A validated stability indicating RP-HPLC method for the determination of tenofovir in bulk and tablet dosage forms
Keywords:
Tenofovir, RP-HPLC, Stability studies, Validation, ICH guidelinesAbstract
A rapid, precise, accurate, specific and simple RP-HPLC method was developed for the estimation of
Tenofovir in its tablet form. A High performance liquid chromatograph 10AT SHIMADZU- SPD10A,
using Phenomenex - Luna RP-18(2),250X4.6mm, 5 m column, with mobile phase composition of
Acetonitrile: water [78:22 %(v/v)] was used. The flow rate of 1.0 mL min-1 and effluent was detected
at 260 nm. The retention time of Tenofovir was 5.541 minutes.

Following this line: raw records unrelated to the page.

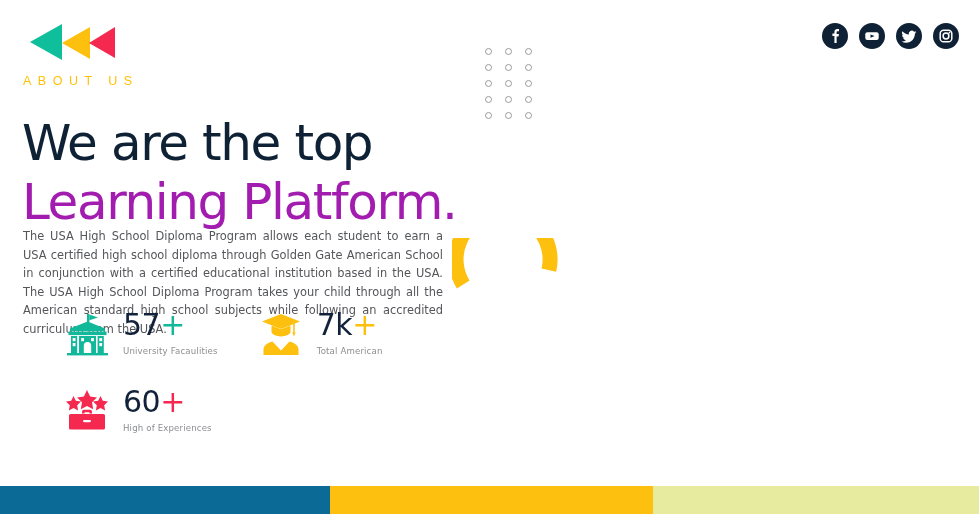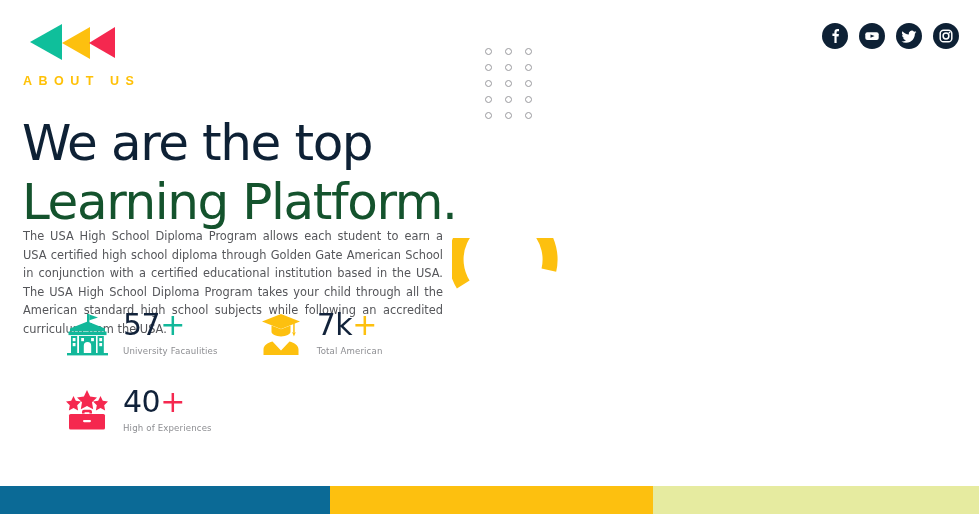"ABOUT US" .eyebrow { font-weight: 700 -> 400 }
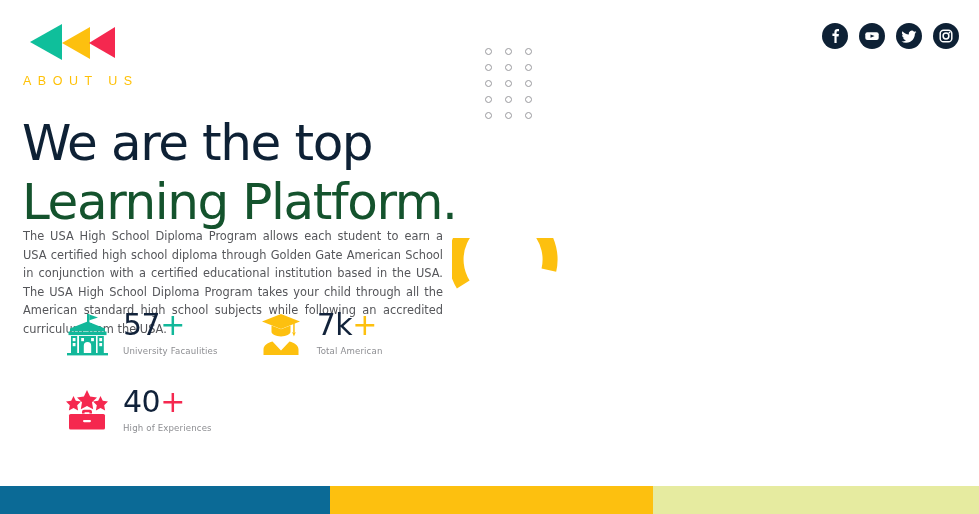"Learning Platform." .headline-l2 { color: #14532d -> #a21caf }
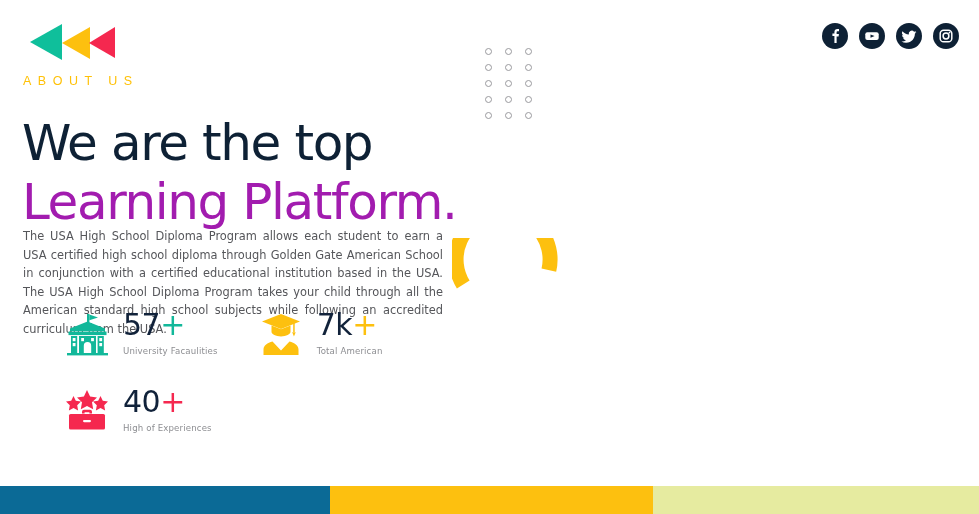"40" span { text: 40 -> 60 }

Linearity was observed over
concentration range of 500-4000 ng mL-1. The Limit of detection was found to be 74.80 ng mL-1 while
quantification limit was 226.68 ng mL-1. The accuracy of the proposed method was determined by
recovery studies and found to be 98.465 to 100.003%. Commercial tablet formulation was successfully
analyzed using the developed method and the proposed method is applicable to stability studies and
routine analysis of Tenofovir in bulk and pharmaceutical formulations. The proposed method was
validated for various ICH parameters like linearity, limit of detection, limits of quantification,
accuracy, precision, range and specificity.